Davies, Rowland (1649–1721), clergyman and journalist, was son of Rowland Davies, gentleman farmer, and Mary Davies (née Scudamore; widow of Thomas Smith) of Gill Abbey near Cork. He was taught by Mr Scragg of Cork city before entering TCD as a pensioner (23 February 1665). He graduated BA (1671), MA (1681), and LLD (1706). After he was ordained on 9 April 1671 he held a number of prebends and livings in the dioceses of Cork, Cloyne, and Ross before becoming dean of Ross (1678–1709). He was made vicar-general of Cloyne (1693), precentor of Cork cathedral (1706), and then dean of Cork from 1709 until his death in 1721. He held a number of parish livings while holding cathedral offices.
The journal that Davies kept from 8 March 1689 to 29 September 1690 is one of the most valuable first-hand accounts of the Williamite war. In England in spring and summer 1689 he socialised with a wide circle of influential Irish clergymen and landowners such as the 2nd earl of Cork and 1st earl of Burlington (qv) and John Vesey (qv), archbishop of Tuam, who had also fled from Ireland. He took up a lectureship at Great Yarmouth and also preached at a number of London churches. It was evidently these high-level contacts that led to his appointment as a chaplain in Col. Cutts's regiment. He landed in Belfast on 11 May 1690 and was present at the battle of the Boyne and the siege of Waterford. In 1679 Davies had been commissioned a JP in Cork, and his local knowledge proved useful to the Williamite army at the siege of Cork city. He also advised engineers on how best to fortify towns in Co. Tipperary. After the war he played an active part in suppressing toryism and was given a vote of thanks by the corporation of the city of Cork (1694).
Davies displayed an unusual mixture of qualities. During the war he was a man of action who did not shrink from difficult and sometimes dangerous duties. At home in Cork he was a careful manager of the farm he rented at Gill Abbey, and an assiduous clerical administrator. He wrote a detailed account of the state of the diocese of Cork in 1682 and presented a bell to Cloyne cathedral. Between 1692 and 1717 he published a number of pamphlets such as The truly catholic and old religion (1716) which extolled the virtues of the established church in Ireland. He was a regular preacher and took an active interest in his pastoral duties. He also acquired a broad medical knowledge which enabled him to assist parishioners with their physical as well as spiritual problems.
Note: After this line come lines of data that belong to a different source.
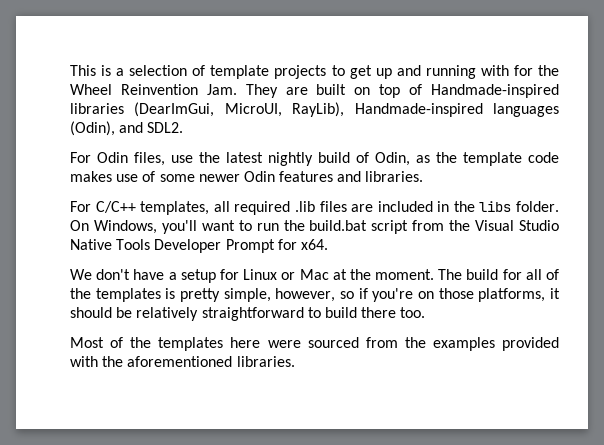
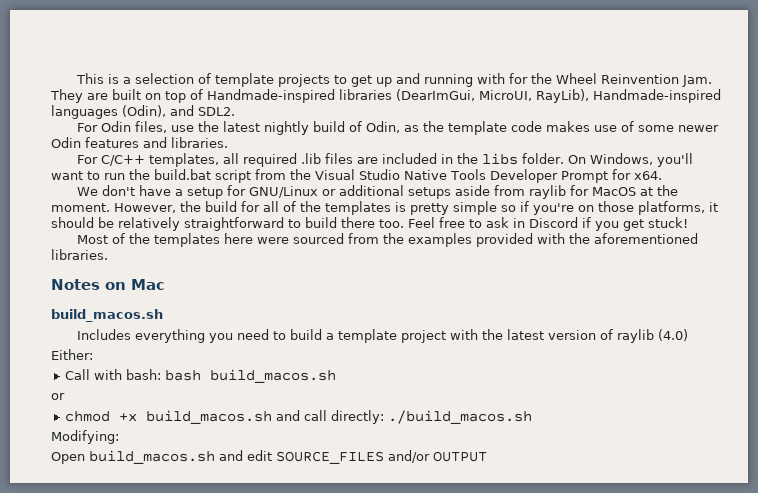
- We don't have a setup for Linux or Mac at the moment.
+ We don't have a setup for GNU/Linux or additional setups aside from raylib for MacOS at the moment.
- The build for all of the templates is pretty simple, however, so if you're on those platforms, it should be relatively straightforward to build there too.
+ However, the build for all of the templates is pretty simple so if you're on those platforms, it should be relatively straightforward to build there too. Feel free to ask in Discord if you get stuck!
+ Notes on Mac
+ build_macos.sh
+ Includes everything you need to build a template project with the latest version of raylib (4.0)
+ Either:
+ Call with bash: bash build_macos.sh
+ or
+ chmod +x build_macos.sh and call directly: ./build_macos.sh
+ Modifying:
+ Open build_macos.sh and edit SOURCE_FILES and/or OUTPUT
He married (1674) Elizabeth, daughter of Capt. Robert Stannard. Three of his four surviving sons went into the church and served parishes in and around Cork. His youngest son, Richard, became archdeacon of Cork (1743). He also had a number of daughters. Rowland Davies died at his home Dawstown in Co. Cork on 11 December 1721 and was buried in St Fin Barre's cathedral, Cork. A portrait of Davies in doctoral gown existed in the possession of his descendants c.1900.